19.1. The Company shall have a general lien on all funds held by the Company or its Associates or its

nominees on the Client’s behalf until the satisfaction of his obligations under this Agreement.

20. Netting and Set-Off

20.1. If the aggregate amount payable by the Client is equal to the aggregate amount payable by the

Company, then automatically the mutual obligations to make payment are set-off and cancel each

other.

20.2. If the aggregate amount payable by one party exceeds the aggregate amount payable by the other

party, then the party with the larger aggregate amount shall pay the excess to the other party and all

obligations to make payment will be automatically satisfied and discharged.

20.3. The Company has the right to combine all or any Client Accounts opened in the Client name and

to consolidate the Balances in such accounts and to set-off such Balances in the event of Termination of

the Agreement.

21. Company Fees

21.1. The provision of the Services by the Company is subject to payment of fees such as brokerage fees

/ commissions, Swaps/Rollover and other fees.
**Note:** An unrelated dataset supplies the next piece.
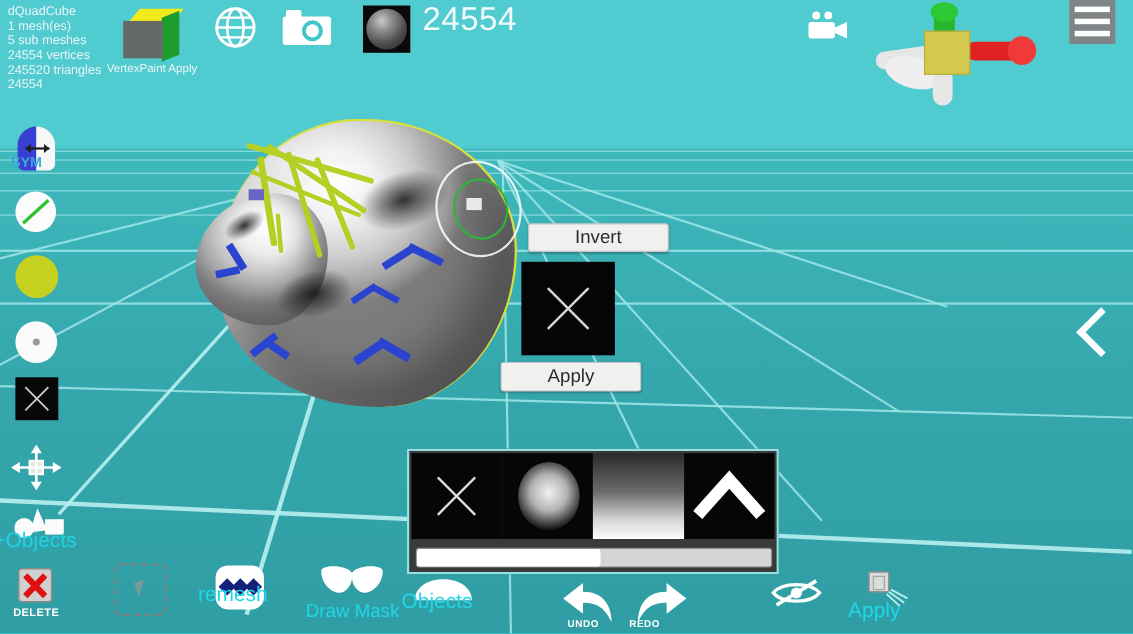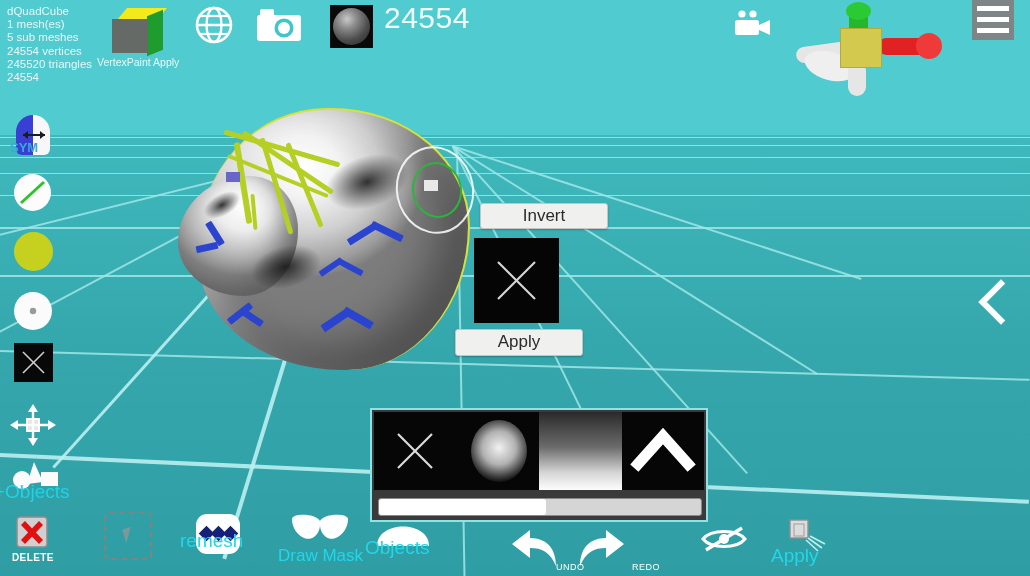"UNDO" .bt-sub { font-weight: normal -> bold; margin-left: 40px -> none }
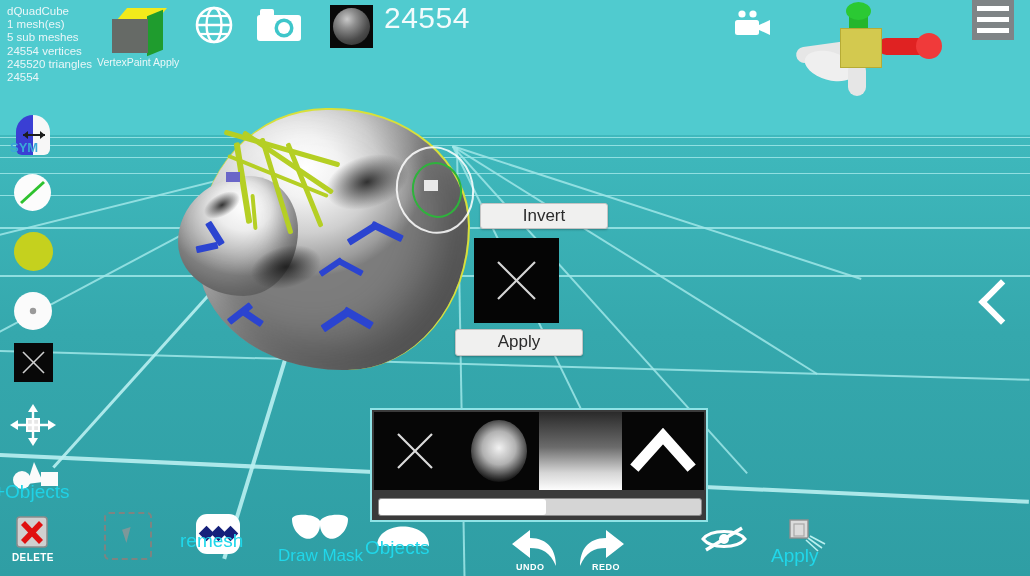"REDO" div.bt-sub { left: 592px -> 572px }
These appear on Website www.nagamarkets.com

and/or Platform.

22.2. Any additional Company fees (such as account maintenance fees, withdrawal or inactivity fees)

appear on the Website www.nagamarkets.com, Client Portal and/or Platform.

22. Language

22.1. The Company’s official language is the English language and the Client should always read and

refer to the main Website for all information and disclosures about the Company its services and its

activities. Translation or information provided in languages other than English is for informational

purposes only and do not bind the Company or have any legal effect whatsoever, the Company having

no responsibility or liability regarding the correctness of the information therein.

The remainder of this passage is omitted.